_Exercise_: An exact copy of the entries is required, excluding any pictures.

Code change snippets
- - -

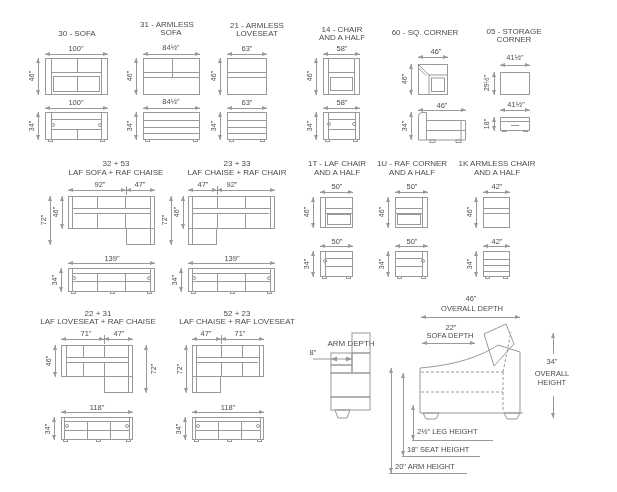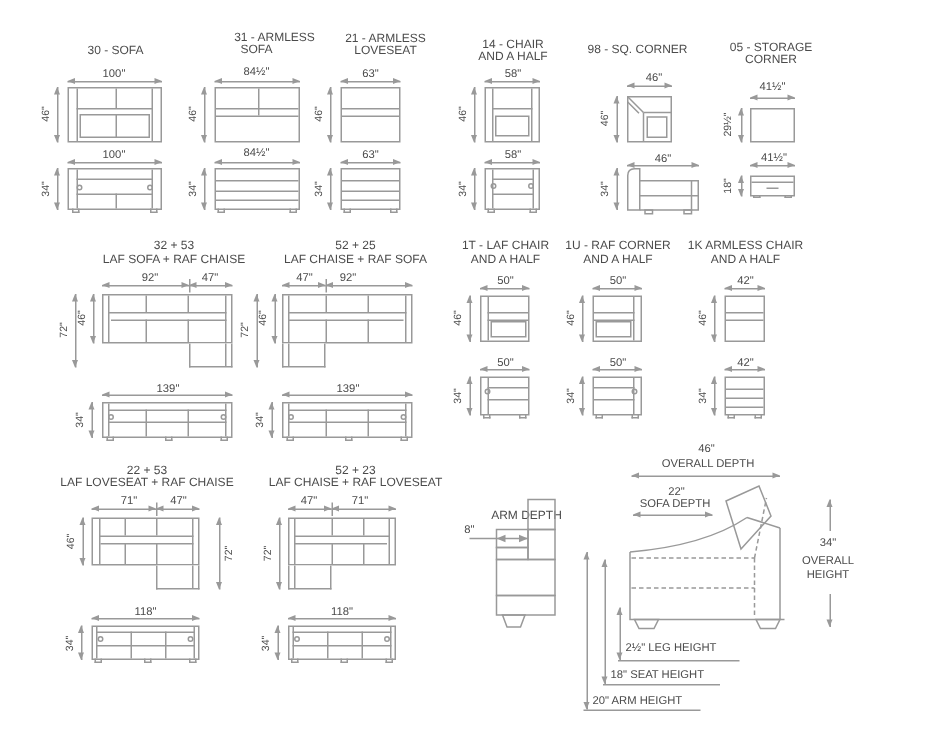--- a/index.html
+++ b/index.html
@@ -69,7 +69,7 @@
     <i class="ft" style="right:3%"></i>
   </div>
 
-  <span class="ttl" style="left:183px;top:21px">31 - ARMLESS</span>
+  <span class="ttl" style="left:167px;top:21px">31 - ARMLESS</span>
   <span class="ttl" style="left:171px;top:29px">SOFA</span>
   <span class="lbl" style="left:171px;top:44px">84½"</span>
   <div class="dimh" style="left:143px;top:54px;width:57px"></div>

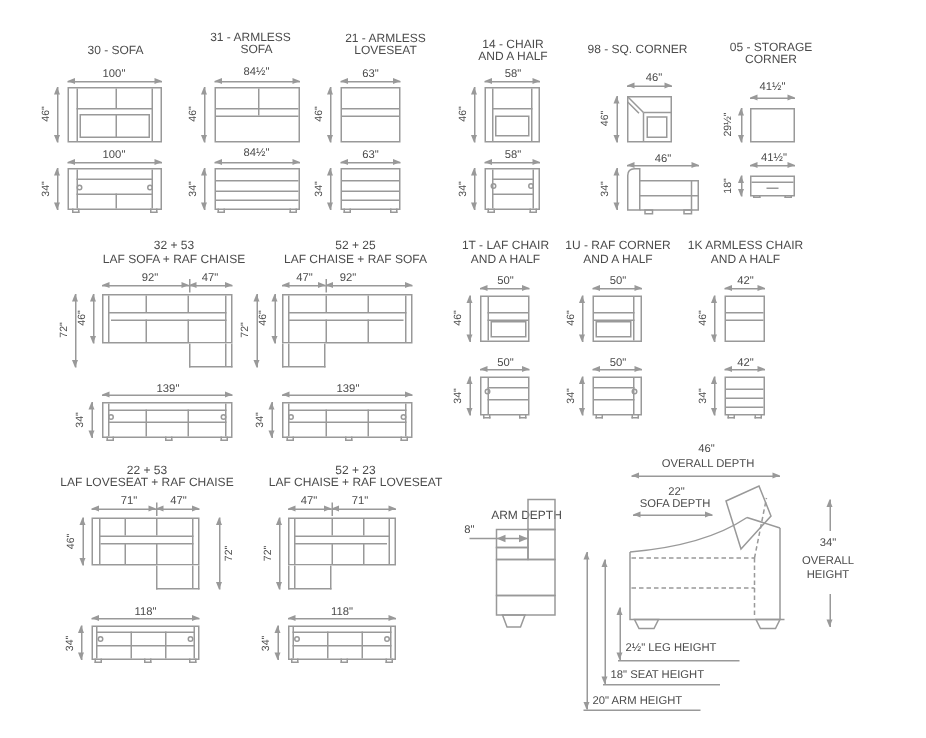--- a/index.html
+++ b/index.html
@@ -141,7 +141,7 @@
     <i class="ft" style="right:3%"></i>
   </div>
 
-  <span class="ttl" style="left:425px;top:29px">98 - SQ. CORNER</span>
+  <span class="ttl" style="left:425px;top:29px">60 - SQ. CORNER</span>
   <span class="lbl" style="left:436px;top:48px">46"</span>
   <div class="dimh" style="left:418px;top:57px;width:30px"></div>
   <div class="dimv" style="left:411px;top:64px;height:31px"></div>

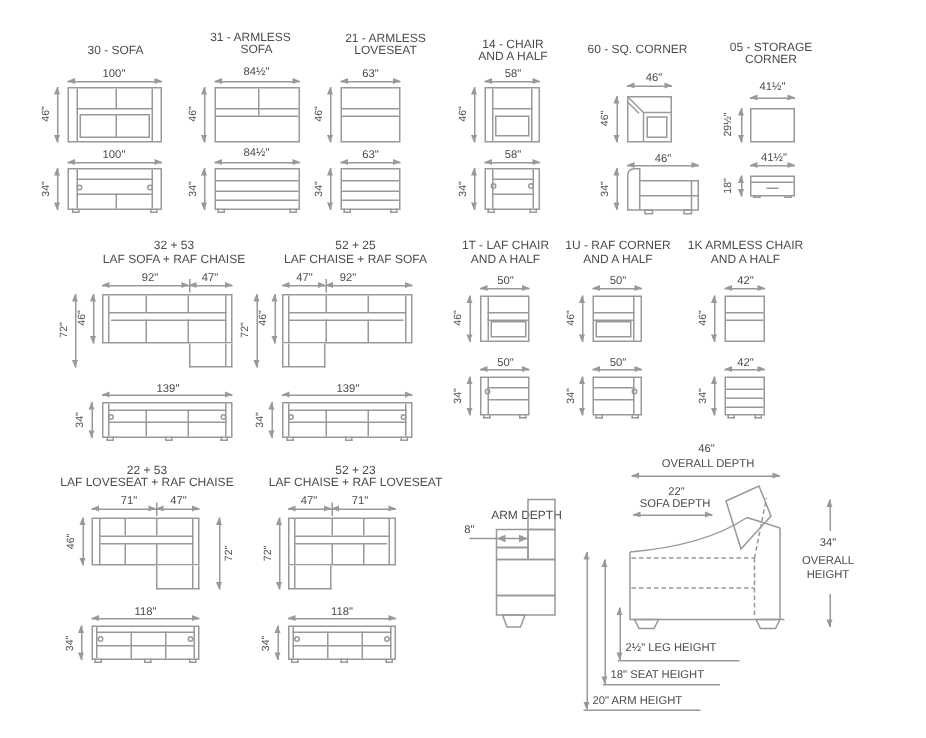--- a/index.html
+++ b/index.html
@@ -227,7 +227,7 @@
     <i class="ft" style="right:2%"></i>
   </div>
 
-  <span class="ttl" style="left:237px;top:160px">52 + 25</span>
+  <span class="ttl" style="left:237px;top:160px">23 + 33</span>
   <span class="ttl" style="left:237px;top:169px">LAF CHAISE + RAF SOFA</span>
   <span class="lbl" style="left:203px;top:181px">47"</span>
   <span class="lbl" style="left:232px;top:181px">92"</span>

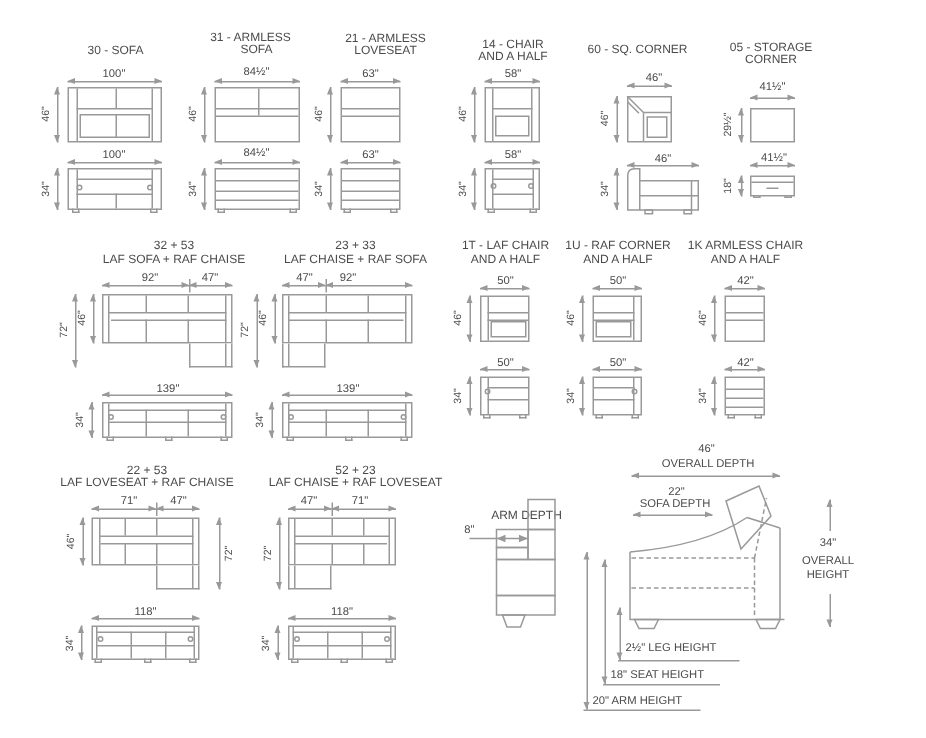--- a/index.html
+++ b/index.html
@@ -228,7 +228,7 @@
   </div>
 
   <span class="ttl" style="left:237px;top:160px">23 + 33</span>
-  <span class="ttl" style="left:237px;top:169px">LAF CHAISE + RAF SOFA</span>
+  <span class="ttl" style="left:237px;top:169px">LAF CHAISE + RAF CHAIR</span>
   <span class="lbl" style="left:203px;top:181px">47"</span>
   <span class="lbl" style="left:232px;top:181px">92"</span>
   <div class="dimh" style="left:188px;top:190px;width:29px"></div>

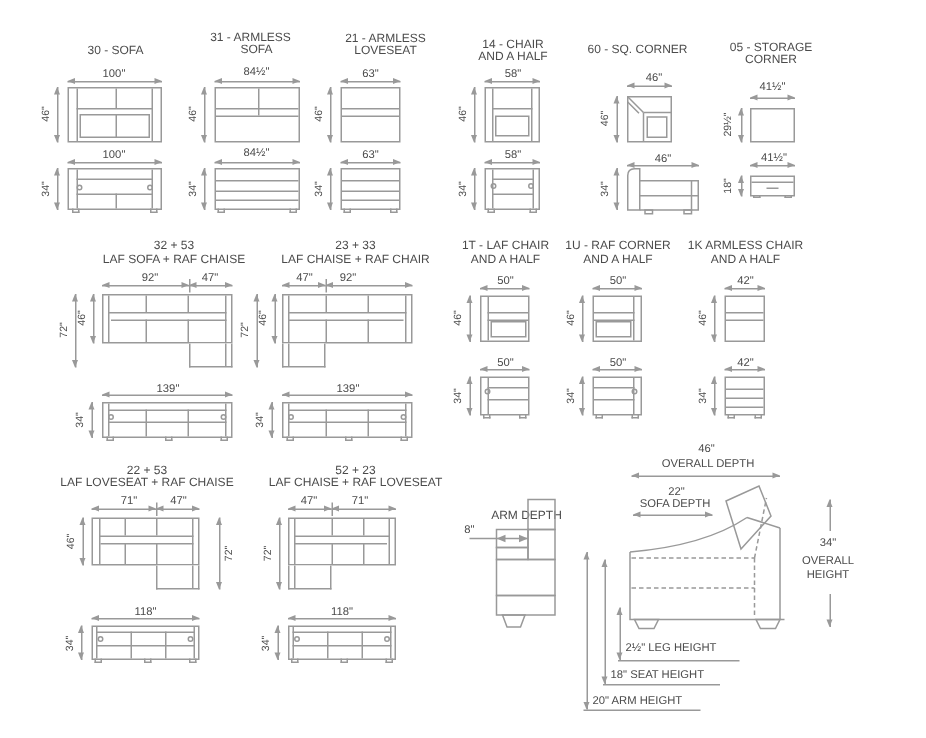--- a/index.html
+++ b/index.html
@@ -341,7 +341,7 @@
     <i class="ft" style="right:3%"></i>
   </div>
 
-  <span class="ttl" style="left:98px;top:310px">22 + 53</span>
+  <span class="ttl" style="left:98px;top:310px">22 + 31</span>
   <span class="ttl" style="left:98px;top:318px">LAF LOVESEAT + RAF CHAISE</span>
   <span class="lbl" style="left:86px;top:330px">71"</span>
   <span class="lbl" style="left:119px;top:330px">47"</span>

- - -

_Result for this task_:
--- a/index.html
+++ b/index.html
@@ -69,7 +69,7 @@
     <i class="ft" style="right:3%"></i>
   </div>
 
-  <span class="ttl" style="left:183px;top:21px">31 - ARMLESS</span>
+  <span class="ttl" style="left:167px;top:21px">31 - ARMLESS</span>
   <span class="ttl" style="left:171px;top:29px">SOFA</span>
   <span class="lbl" style="left:171px;top:44px">84½"</span>
   <div class="dimh" style="left:143px;top:54px;width:57px"></div>

--- a/index.html
+++ b/index.html
@@ -141,7 +141,7 @@
     <i class="ft" style="right:3%"></i>
   </div>
 
-  <span class="ttl" style="left:425px;top:29px">98 - SQ. CORNER</span>
+  <span class="ttl" style="left:425px;top:29px">60 - SQ. CORNER</span>
   <span class="lbl" style="left:436px;top:48px">46"</span>
   <div class="dimh" style="left:418px;top:57px;width:30px"></div>
   <div class="dimv" style="left:411px;top:64px;height:31px"></div>

--- a/index.html
+++ b/index.html
@@ -227,7 +227,7 @@
     <i class="ft" style="right:2%"></i>
   </div>
 
-  <span class="ttl" style="left:237px;top:160px">52 + 25</span>
+  <span class="ttl" style="left:237px;top:160px">23 + 33</span>
   <span class="ttl" style="left:237px;top:169px">LAF CHAISE + RAF SOFA</span>
   <span class="lbl" style="left:203px;top:181px">47"</span>
   <span class="lbl" style="left:232px;top:181px">92"</span>

--- a/index.html
+++ b/index.html
@@ -228,7 +228,7 @@
   </div>
 
   <span class="ttl" style="left:237px;top:160px">23 + 33</span>
-  <span class="ttl" style="left:237px;top:169px">LAF CHAISE + RAF SOFA</span>
+  <span class="ttl" style="left:237px;top:169px">LAF CHAISE + RAF CHAIR</span>
   <span class="lbl" style="left:203px;top:181px">47"</span>
   <span class="lbl" style="left:232px;top:181px">92"</span>
   <div class="dimh" style="left:188px;top:190px;width:29px"></div>

--- a/index.html
+++ b/index.html
@@ -341,7 +341,7 @@
     <i class="ft" style="right:3%"></i>
   </div>
 
-  <span class="ttl" style="left:98px;top:310px">22 + 53</span>
+  <span class="ttl" style="left:98px;top:310px">22 + 31</span>
   <span class="ttl" style="left:98px;top:318px">LAF LOVESEAT + RAF CHAISE</span>
   <span class="lbl" style="left:86px;top:330px">71"</span>
   <span class="lbl" style="left:119px;top:330px">47"</span>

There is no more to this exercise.